CFD Online Discussion Forums

CFD Online Discussion Forums (https://www.cfd-online.com/Forums/)
-   Hardware (https://www.cfd-online.com/Forums/hardware/)
-   -   OpenFOAM benchmarks on various hardware (https://www.cfd-online.com/Forums/hardware/198378-openfoam-benchmarks-various-hardware.html)

eric February 5, 2018 06:10

OpenFOAM benchmarks on various hardware
 
5 Attachment(s)
** Update 2: I have created a page on the OpenFOAM wiki: https://openfoamwiki.net/index.php/Benchmarks . The updated plot will now be found there as I will eventually not be able to edit this post. But please continue to contribute further benchmarks in this thread! **

** Update: I have now added a plot with minimum time to solution for all hardware posted in this thread! I will try to keep this updated as more results are posted. Thank you for all the contributions! :) **

Hi,

I promised in another thread here to run some OpenFOAM benchmarks on different Intel hardware that I have available, so here they are. These are based on the motorBike benchmark, but I modified it to have more grid cells, run fewer iterations and to use scotch decomposition. You can find the full setup in the attached tar.gz-file. If you want to test on your hardware, you only need to run the run.sh script (you only need to change the number of cores in the three for loops if you want to run on a different number of cores). It would be interesting if more people could contribute to generate a modest database of benchmarks here.

The below table shows runtime in seconds. There is also a graph which shows the speedup.

Some observations, most relatively obvious :) :
  • There is an obvious correlation between speedup and number of memory controllers available. The old octocore E7 machine is very slow on single-core but shows great speedup. The other machines show modest speedup past ~2x the number of memory controllers.
  • A fast CPU helps for single-core simulations. The two processors with 3.7 GHz turbo frequency are the fastest here.
  • If you are buying new hardware, the Gold 6148 does not scale at all past ~16 cores so the 6130 or 6142 seem like better choices. Of course, this assumes you only have Intel available, if not AMD Epyc seems like a better choice based on the other threads in this forum.
Code:

#  Gold 6148  8x E7-8870  2x E5-2695 v2  2x E5-2643 v3  2x E5-2695 v4
1      874      2132        1451            883            1084
2      435      1124        597            468            578
4      225        476        281            215            273
6      164        297        205            153            189
8      136        203        178            126            146
12      111        148        150            101            104
16      101        104        140                              85
20      98        92        137                              76
24                  77        137                              71
36                  64                                          65

https://www.cfd-online.com/Forums/at...1&d=1517828325

https://www.cfd-online.com/Forums/at...1&d=1518557547

---MODERATOR NOTE---
The original bench template requires some tweaks in order to work with more recent versions of OpenFOAM. Try using bench_template_v02 for the openfoam.org versions instead, courtesy of Simbelmynė
For the openfoam.com versions (e.g. v2112) this script should work out of the box: https://www.cfd-online.com/Forums/ha...tml#post828825
Attachment 88397

Newer performance charts provided by naffrancois with much more entries
Maximum performance: https://ibb.co/MsQh94V
Single-core performance: https://ibb.co/GVnbYP5
MS Excel file with the numbers: Attachment 92318

flotus1 February 7, 2018 02:29

Edit: now with modified controldict to get proper results.
mpirun thoroughly disliked my attempts to pin it to certain cores, resulting in abysmal performance for most cases.

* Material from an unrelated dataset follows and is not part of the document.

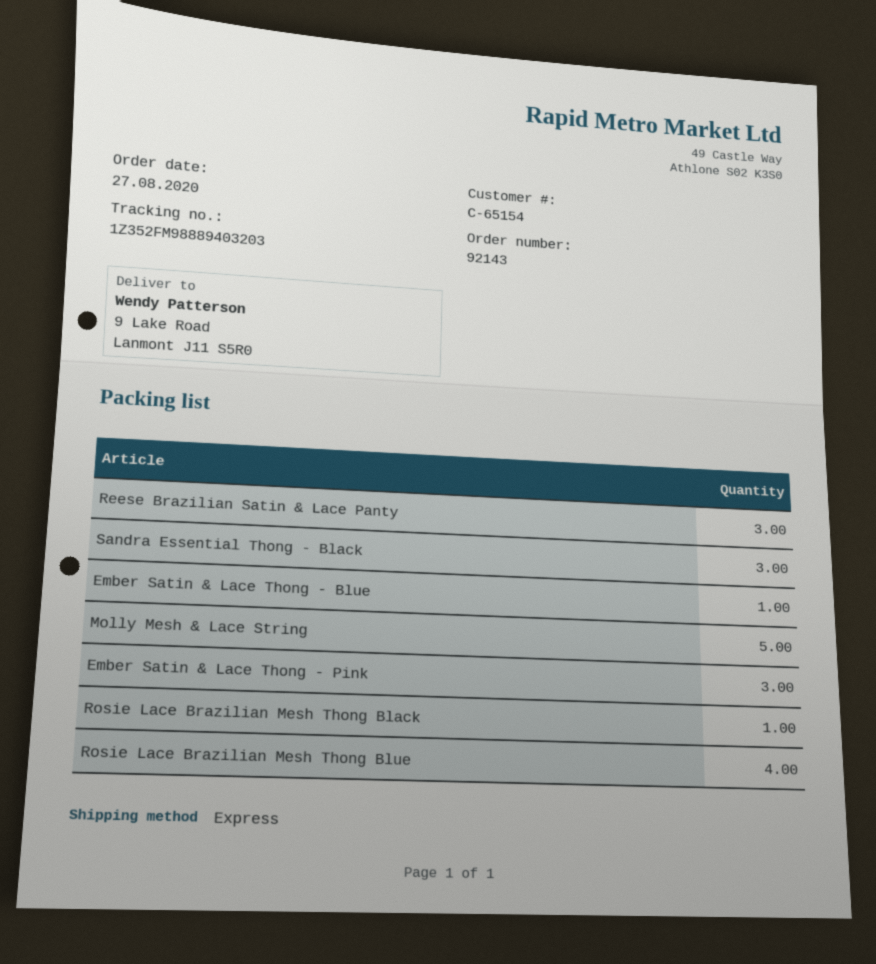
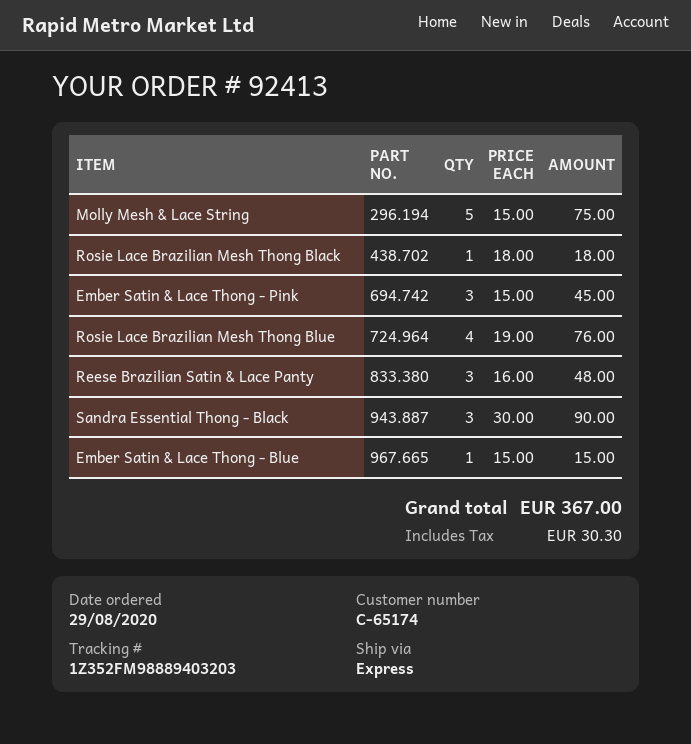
order number: 92143 -> 92413
order date: 2020-08-27 -> 2020-08-29
customer number: C-65154 -> C-65174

So these results are just with plain mpirun -np N

2x AMD Epyc 7301, 16x16GB 2Rx4 DDR4-2133 reg ECC, of_v1712, Opensuse Tumbleweed, kernel 4.14.14-1
Code:

# cores  Wall time (s)  speedup:
------------------------------------------------
01        1016.6          1.0
02        480.5          2.1
04        231.9          4.4
08        125.4          8.1
12          79.9          12.7
16          66.4          15.3
20          60.5          16.8
24          52.0          19.6
28          49.1          20.7
32          42.6          23.9


eric February 7, 2018 05:25

Thanks for running this, flotus. The error happens at the very end of the simulation so it shouldn't affect the timings by much. If you still want to fix it, see below. Impressive performance, it scales a lot better than the Intel machines. Would be nice to also have a dual socket Gold machine to compare against.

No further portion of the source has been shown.